You can easily modify a PC SMPS to deliver 13.8V instead of the "official" PC voltages and normally you can find several SMPS free of charge in the recycling centers.
Why I'm using a specific SMPS is: making one mod instruction is easy but get several equal SMPS's is relative difficult.
DON'T OPEN A SMPS BOX WITH MAINS CONNECTED AND DON'T TEST THE SMPS WITHOUT THE COVER IN PLACE. WAIT A MINUTE AFTER MAINS DISCONNECTED TO OPEN THE BOX THERE ARE LETHAL VOLTAGES INSIDE UP TO 325 VOLT.
To get an idea of SMPS function I will recommend DL2YEO's circuit explanation at his home page

Look here


Beneath you will find a mod instruction of a 300W PC SMPS (Switch Mode Power Supply) look at the label pic0 left. The SMPS can deliver 13.8V and 16A continuous and up to 25A shortly (less than 20 sec) sufficient for a 100W SSB-transceiver.
You will need some smaller components: few resistors, electrolytic capacitors, epoxy glue, output terminals, paint etc.
If you carefully follow this instruction you will end up with a functional SMPS with over voltage and over current protection.



The 230 Volt side is untouched except for the PFC coil mounted in the cover. It is removed caused by the strong hum from it under heavy load. Its two pads on the PCB are short-circuited.
After the modification we use mostly of the 12V circuit of the low voltage side which can deliver the 13.8V. Don't touch the 5VSB supply (delivering power for starting the SMPS) you can submit this voltage to an output terminal (5V/2A).

To have a better PCB overview remove the mains and PFC-connectors, wires for the fan, all external wires except the black and red ones, cut it down to 10 cm length (for the 13.8V output terminals later).

Remove the toroid L4 and carefully remove/cut the 3 thickest threads - the thinnest thread must remain for -12V for the fan.
Wind two 1mm or four 0.75mm (1.5m length each) isolated thread on the toroid 27 turn each.
Remember the thin threads shall through the thin holes in the PCB - the thick (new) threads are spread to both 5V and 12V holes to split the current likely to both diodes.

Remove all components in the 3.3V supply, see pic3 compared with pic5.

Remove carefully the low voltage heat sink with diodes - remove the 12V diode F16C20 - remove the 3.3V diode S20C40 and mount it instead of the 12V diode.
The two 3-leg diodes are now S20C40 (20A/40V) - don't touch the diode nearest the fan - remount the heat sink carefully.

Near the heat sink you will find a 10k NTC (TR2) feeling the heat sink temp. - press the NTC tight to it and glue it with epoxy.

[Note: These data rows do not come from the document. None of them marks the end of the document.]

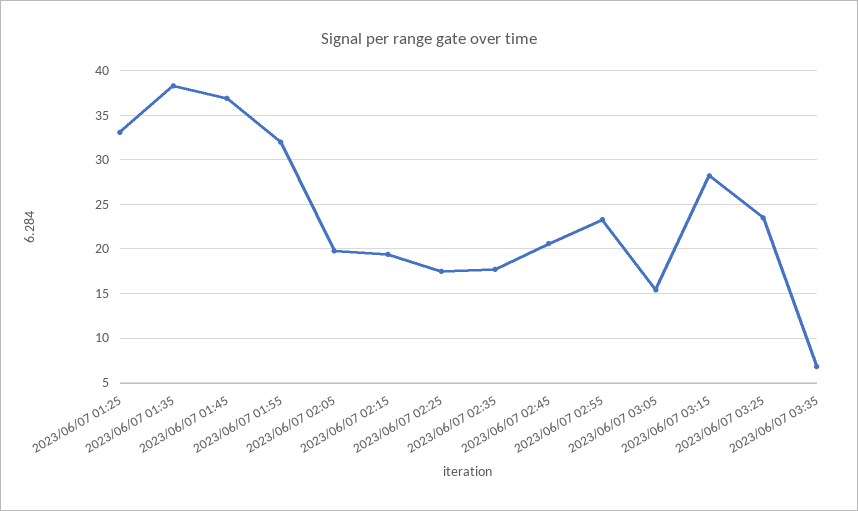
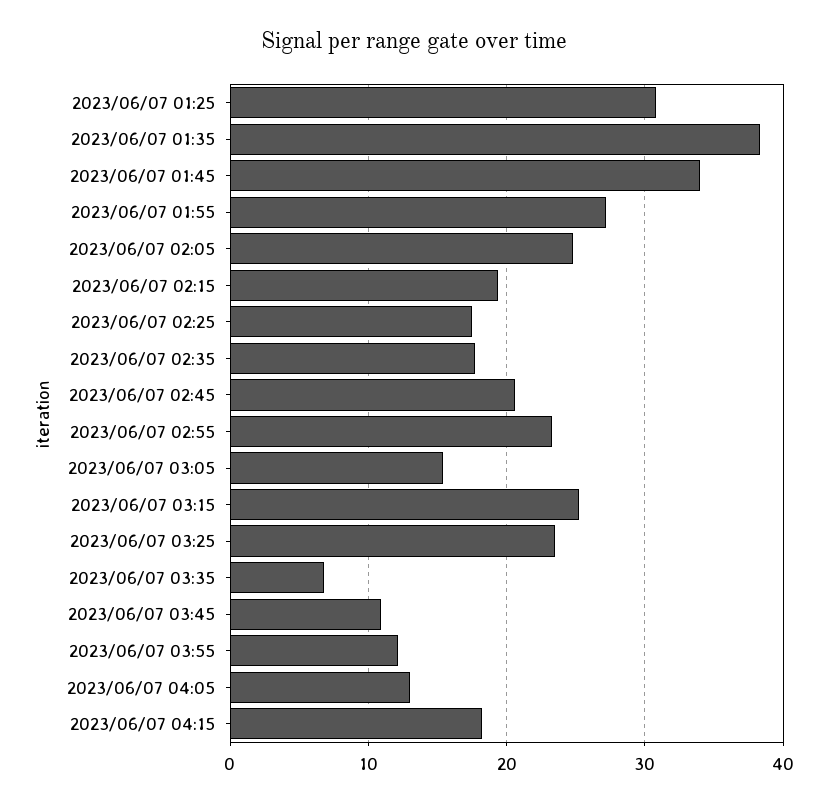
2023/06/07 01:25: 33 -> 31
2023/06/07 01:45: 37 -> 34
2023/06/07 01:55: 32 -> 27
2023/06/07 02:05: 20 -> 25
2023/06/07 03:15: 28 -> 25
2023/06/07 03:45: none -> 11
2023/06/07 03:55: none -> 12
2023/06/07 04:05: none -> 13
2023/06/07 04:15: none -> 18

Cut the connection at the PCB between the transformer 4 pads and the 5V diode, see pic8 left of the blue short-circuit.
Parallel the two diodes (5V and 12V) blue and brown short-circuits.
Short-circuit 5V and 12V directly after L4 and between 5V and 12V output pads.
You can now user same number of red output wires compared with the black ones (10 of each).

Remove the link P18 and mount an 8V2 zener instead with the cathode nearest the PCB edge (positive voltage for the fan circuit).
Remove R49 and mount a 15V zener with the cathode nearest the PCB edge (over voltage protection).

Connect the two lowest PCB-leads at pic9 to 0V (earlier 3.3V sense-signals).

Remove D22 and R48.

Near C40 - change R33 to 22k (coarse adjustment) and R34 to 47k in serial with 330k (fine adjustment of 13.8V), see pic3 links.

Connect the point ON/OFF on the PCB to ground to start up the SMPS with "power on" - the short green wire on pic4 (normally done by the computer ON/OFF knob).

Mount a male/female connector between the PCB J2 and the fan wires (easier for you to mount/demount the PCB in a short time - my experience).

Connect 82ohm/5W between +13,8V and ground to have a minimum load for the SMPS, see pic5 (green vertical resistor).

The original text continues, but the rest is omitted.